Past Special Lecture

6 September 2016
Volkan Cevher

Bayesian optimization (BO) is a powerful tool for sequentially optimizing black-box functions that are expensive to evaluate, and has extensive applications including automatic hyperparameter tuning, environmental monitoring, and robotics. The problem of level-set estimation (LSE) with Gaussian processes is closely related; instead of performing optimization, one seeks to classify the whole domain according to whether the function lies above or below a given threshold, which is also of direct interest in applications.

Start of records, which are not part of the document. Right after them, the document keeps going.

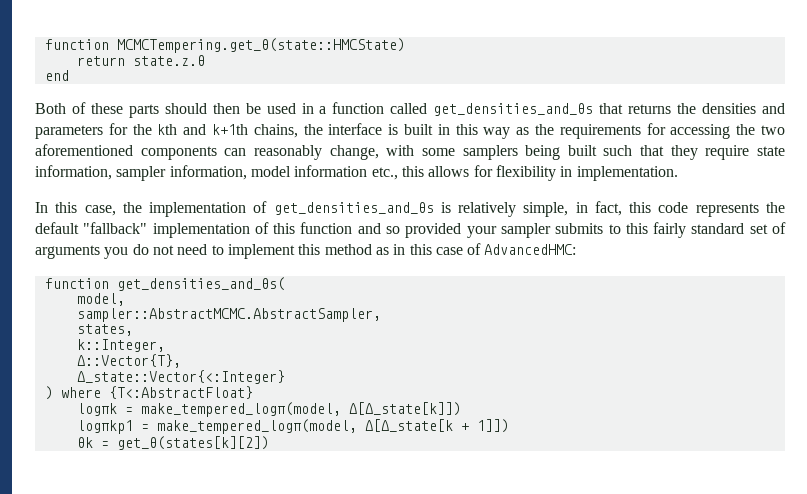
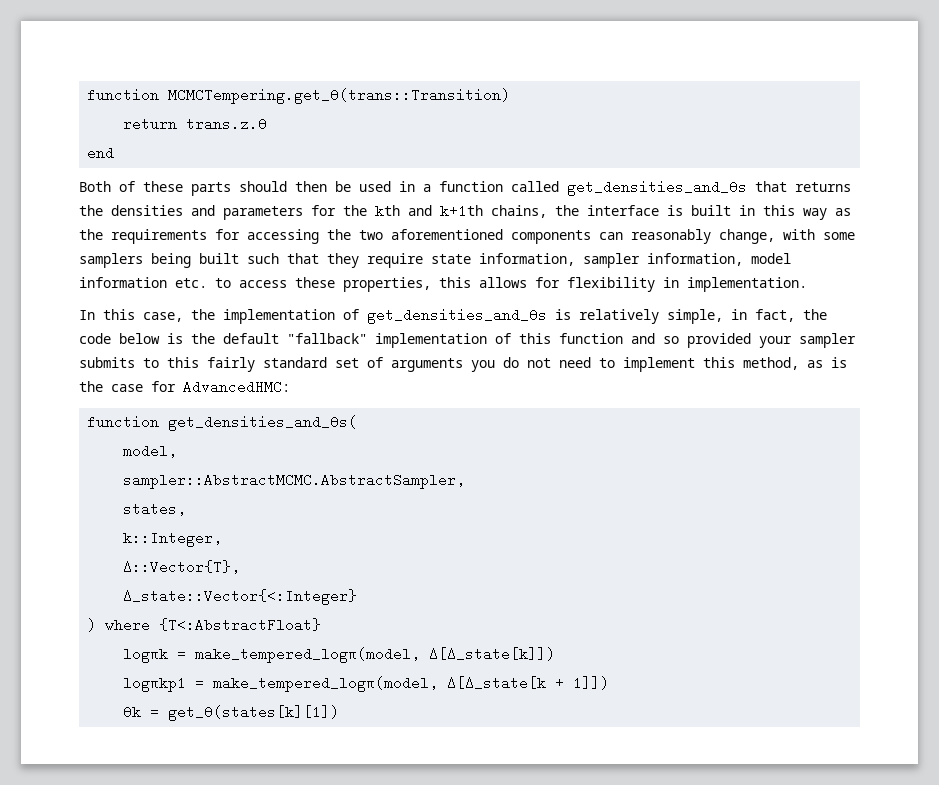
[44,38,405,53] function MCMCTempering.get_θ(state::HMCState) -> [87,88,511,104] function MCMCTempering.get_θ(trans::Transition)
[132,55,205,66] state.z.θ -> [186,117,268,131] trans.z.θ
[371,167,398,180] etc., -> [175,277,431,292] etc. to access these properties,
[629,202,759,217] this code represents -> [803,309,827,320] [79,333,183,344] the code below is
[324,243,482,255] method as in this case of -> [743,357,847,370] [79,381,176,392] method, as is the case for
[116,436,269,450] get_θ(states[k][2]) -> [168,705,340,721] get_θ(states[k][1])

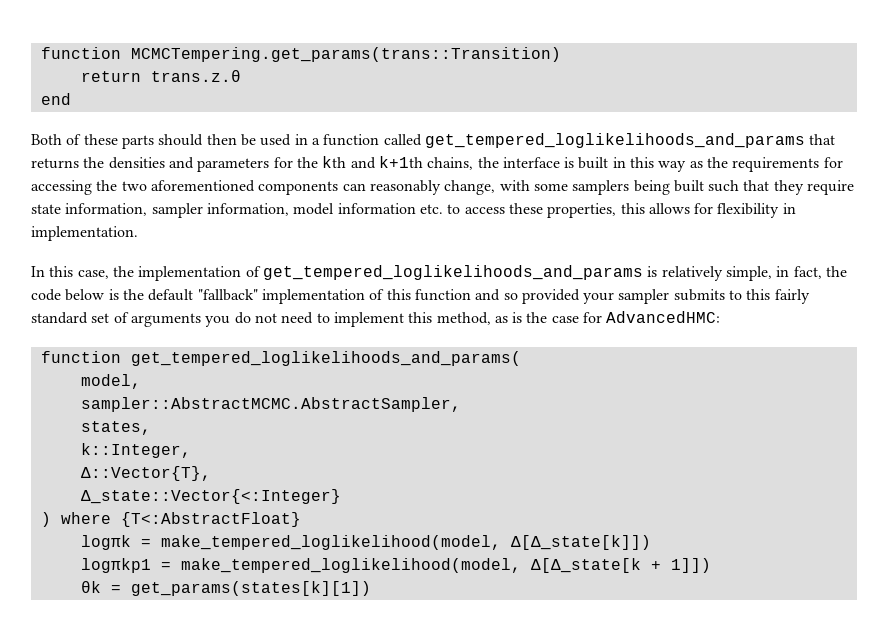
[87,88,511,104] function MCMCTempering.get_θ(trans::Transition) -> [40,47,561,62] function MCMCTempering.get_params(trans::Transition)
[567,180,747,196] get_densities_and_θs -> [424,133,805,148] get_tempered_loglikelihoods_and_params
[367,308,547,324] get_densities_and_θs -> [262,265,643,280] get_tempered_loglikelihoods_and_params
[168,415,358,431] get_densities_and_θs( -> [130,351,521,366] get_tempered_loglikelihoods_and_params(
[195,647,421,663] make_tempered_logπ(model, -> [160,535,501,550] make_tempered_loglikelihood(model,
[213,676,439,692] make_tempered_logπ(model, -> [180,558,521,573] make_tempered_loglikelihood(model,
[168,705,340,721] get_θ(states[k][1]) -> [130,581,371,596] get_params(states[k][1])

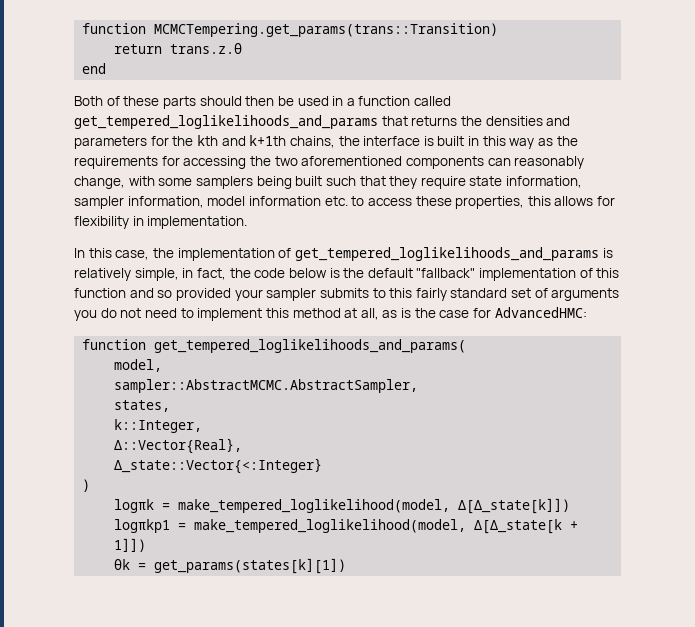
[436,312,491,325] method, -> [292,308,379,320] method at all,
[80,466,211,481] Δ::Vector{T}, -> [114,438,243,454] Δ::Vector{Real},
[60,512,301,527] where {T<:AbstractFloat} -> (91, 485) none

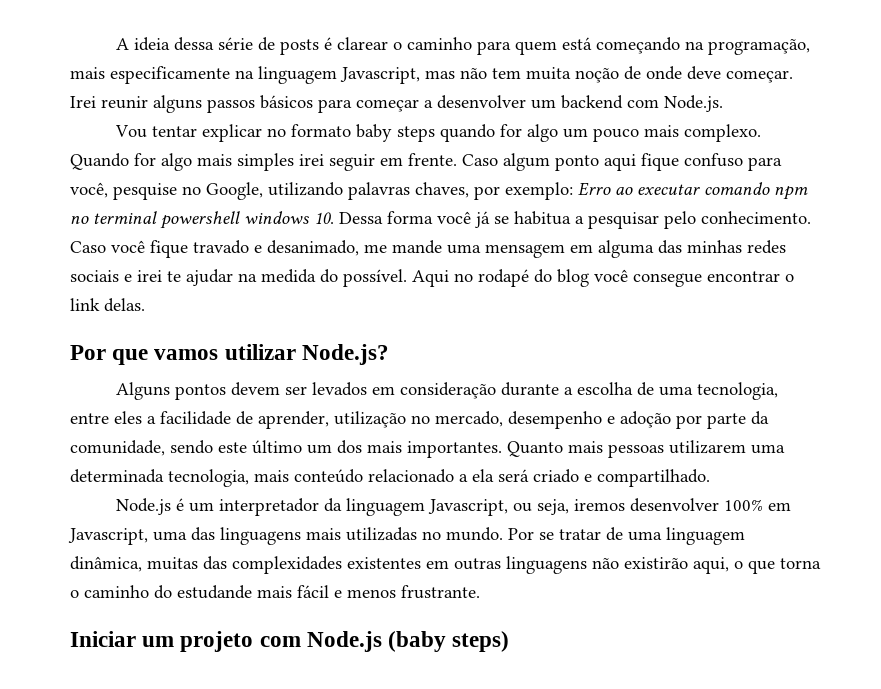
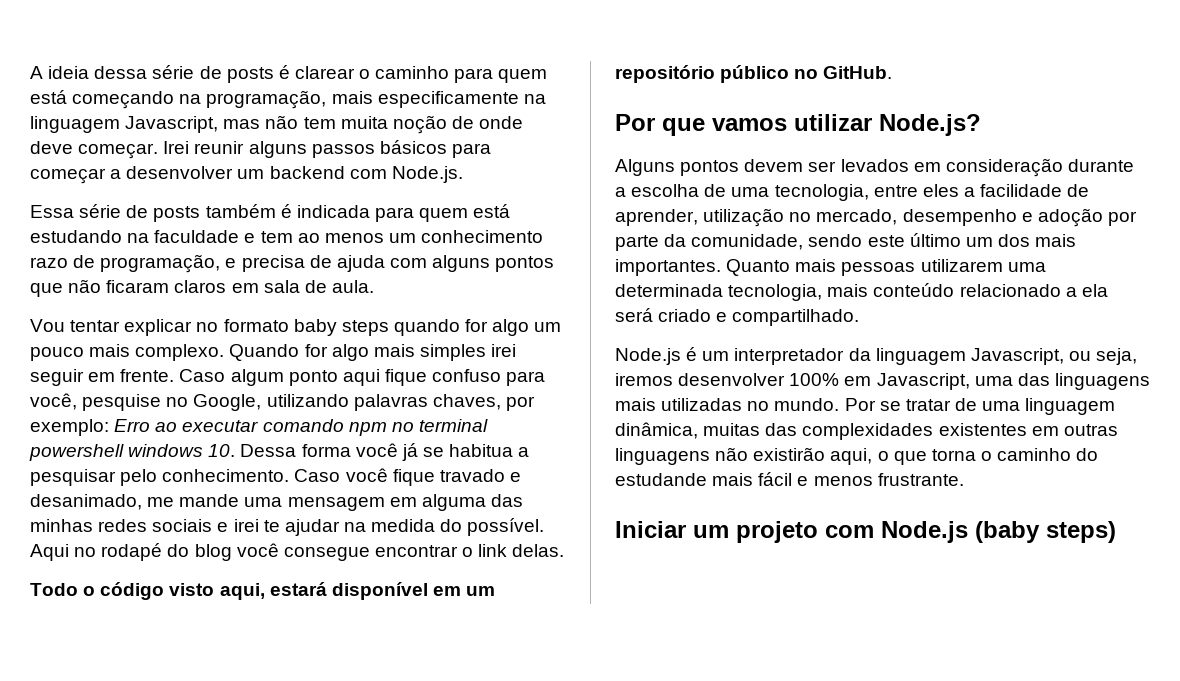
(723, 103) none -> [30,204,511,222] [30,230,544,243] [30,254,555,273] [30,279,374,297] // Essa série de posts também é indicada para quem está estudando na faculdade e tem ao menos um conhecimento razo de programação, e precisa de ajuda com alguns pontos que não ficaram claros em sala de aula.
(145, 305) none -> [30,582,496,600] [615,65,893,83] // Todo o código visto aqui, estará disponível em um repositório público no GitHub.

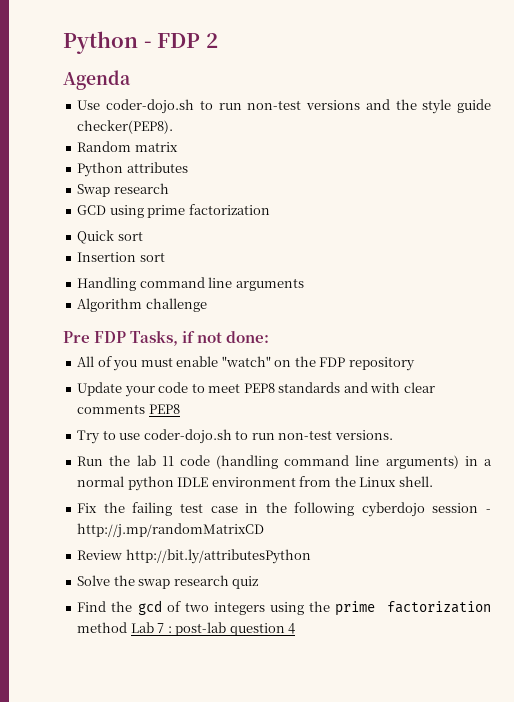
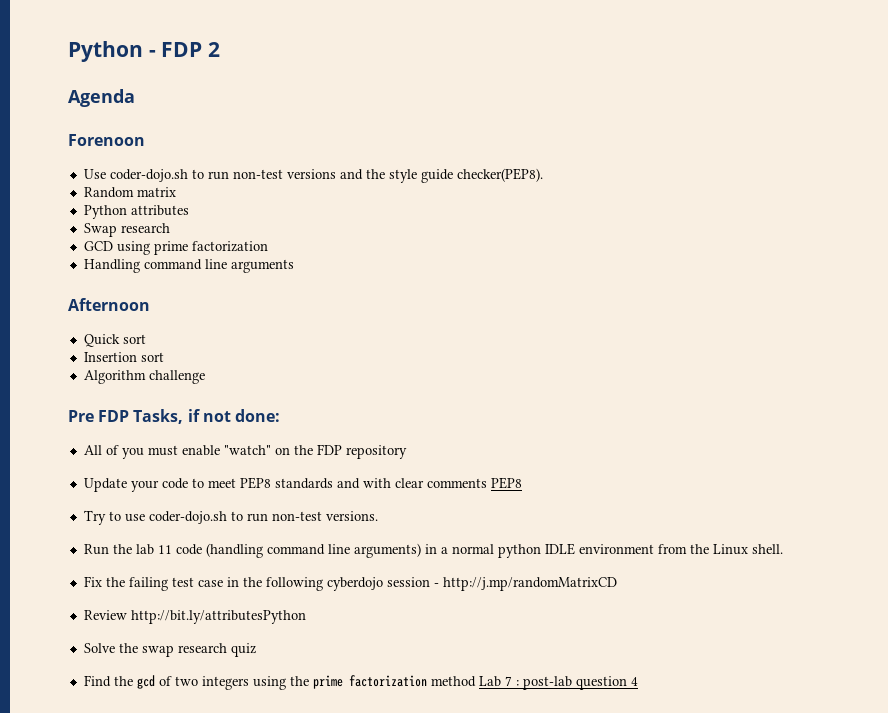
(131, 80) none -> [68,134,145,146] // Forenoon
(270, 209) none -> [83,259,294,273] [68,298,150,311] // Handling command line arguments // Afternoon
[77,277,304,291] // Handling command line arguments -> (164, 357) none

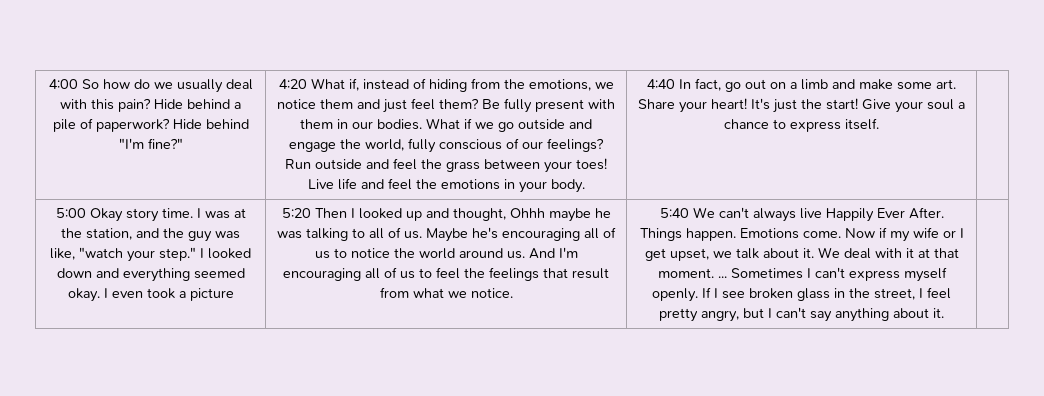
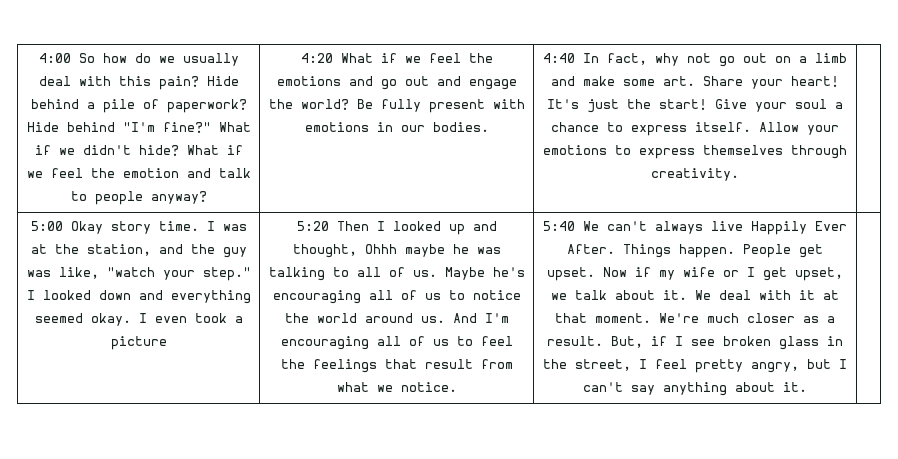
[278,78,614,92] [277,98,479,113] | 4:20 What if, instead of hiding from the emotions, we notice them and just feel them? -> [218,122,251,132] [34,145,243,156] [26,168,251,178] [70,191,207,205] [300,53,493,63] [276,76,517,90] [268,99,349,110] What if we didn't hide? What if we feel the emotion and talk to people anyway? | 4:20 What if we feel the emotions and go out and engage the world?
[300,119,333,129] them -> [304,122,369,132] emotions
[426,118,592,132] [289,138,604,153] [285,158,607,173] [307,178,585,193] What if we go outside and engage the world, fully conscious of our feelings? Run outside and feel the grass between your toes! Live life and feel the emotions in your body. -> (489, 127) none
(721, 84) none -> [655,53,711,66] why not
(879, 124) none -> [759,122,839,135] [543,145,847,159] [651,168,739,181] Allow your emotions to express themselves through creativity.
[739,228,841,239] Emotions come. -> [743,244,823,258] [547,267,595,281] People get upset.
[717,267,947,282] [652,287,711,302] ... Sometimes I can't express myself openly. If -> [659,313,835,323] [547,336,667,348] We're much closer as a result. But, if

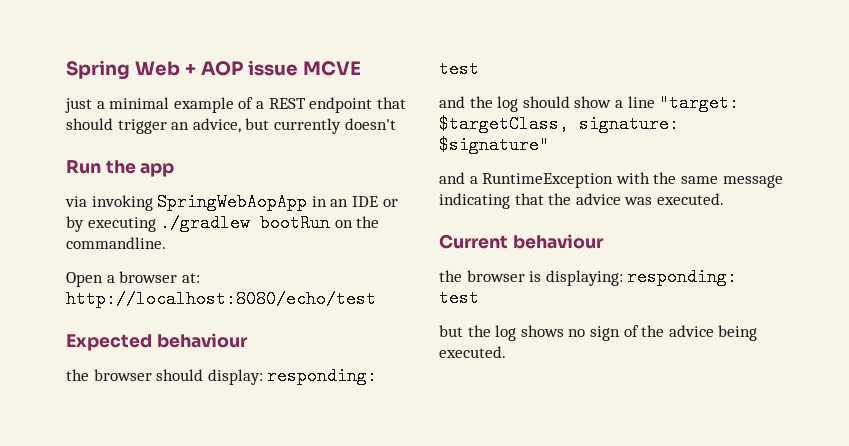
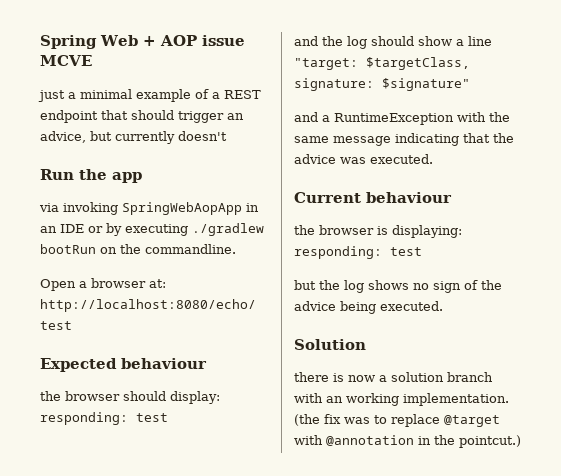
(506, 352) none -> [294,339,366,350] [294,372,493,382] [294,393,509,406] [294,414,500,427] [294,435,521,448] // Solution // there is now a solution branch with an working implementation. (the fix was to replace @target with @annotation in the pointcut.)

In this talk, we present a new algorithm, truncated variance reduction (TruVaR) that addresses Bayesian optimization and level-set estimation in a unified fashion. The algorithm greedily shrinks a sum of truncated variances within a set of potential maximizers (BO) or unclassified points (LSE), which is updated based on confidence bounds. TruVaR is effective in several important settings that are typically non-trivial to incorporate into myopic algorithms, including pointwise costs, non-uniform noise, and multi-task settings. We provide a general theoretical guarantee for TruVaR covering these phenomena, and use it to obtain regret bounds for several specific settings. We demonstrate the effectiveness of the algorithm on both synthetic and real-world data sets.

4 March 2016
Professor Kerry Emanuel

In his talk, Kerry will explore the pressing practical problem of how hurricane activity will respond to global warming, and how hurricanes could in turn be influencing the atmosphere and ocean

1 December 2015
Professor Philippe Toint
Weather prediction and, more generally, data assimilation in earth sciences, set a significant computing challenge 
because the size of the problem involved is very large.  The talk discusses algorithmic aspects related to the numerical 
solution of such problems and, in particular, focusses on how the lower dimensionality of the (dual) observation space 
may be used to advantage for computing a primal solution.  This is achieved both by adapting the preconditioned 
conjugate gradient and trust-region algorithms to dual space and by reducing the dimensionality of the latter as much 
as possible using observation hierarchies.
27 October 2015
Professor Peter McCullagh, FRS,

In 1943 Fisher, together with Corbet and Williams, published a study on the relation between the number of species and the number of individuals, which has since been recognized as one of the most influential papers in 20th century ecology. It was a combination of empirical work backed up by a simple theoretical argument, which describes a sort of universal law governing random partitions, such as the celebrated Ewens partition whose original derivation flows from the Fisher-Wright model. This talk will discuss several empirical studies of a similar sort, including Taylor's law and recent work related to Fairfield-Smith's work on the variance of spatial averages.

15 May 2015
Lukasz Grabowski

Two subsets A and B of R^n are equidecomposable if it is possible to partition A into pieces and rearrange them via isometries to form a partition of B. Motivated by what is nowadays known as Banach-Tarski paradox, Tarski asked if the unit square and the disc of unit area in R^2 are equidecomposable. 65 years later Laczkovich showed that they are, at least when the pieces are allowed to be non-measurable sets. I will talk about a joint work with A. Mathe and O. Pikhurko which implies in particular the existence of a measurable equidecomposition of circle and square in R^2.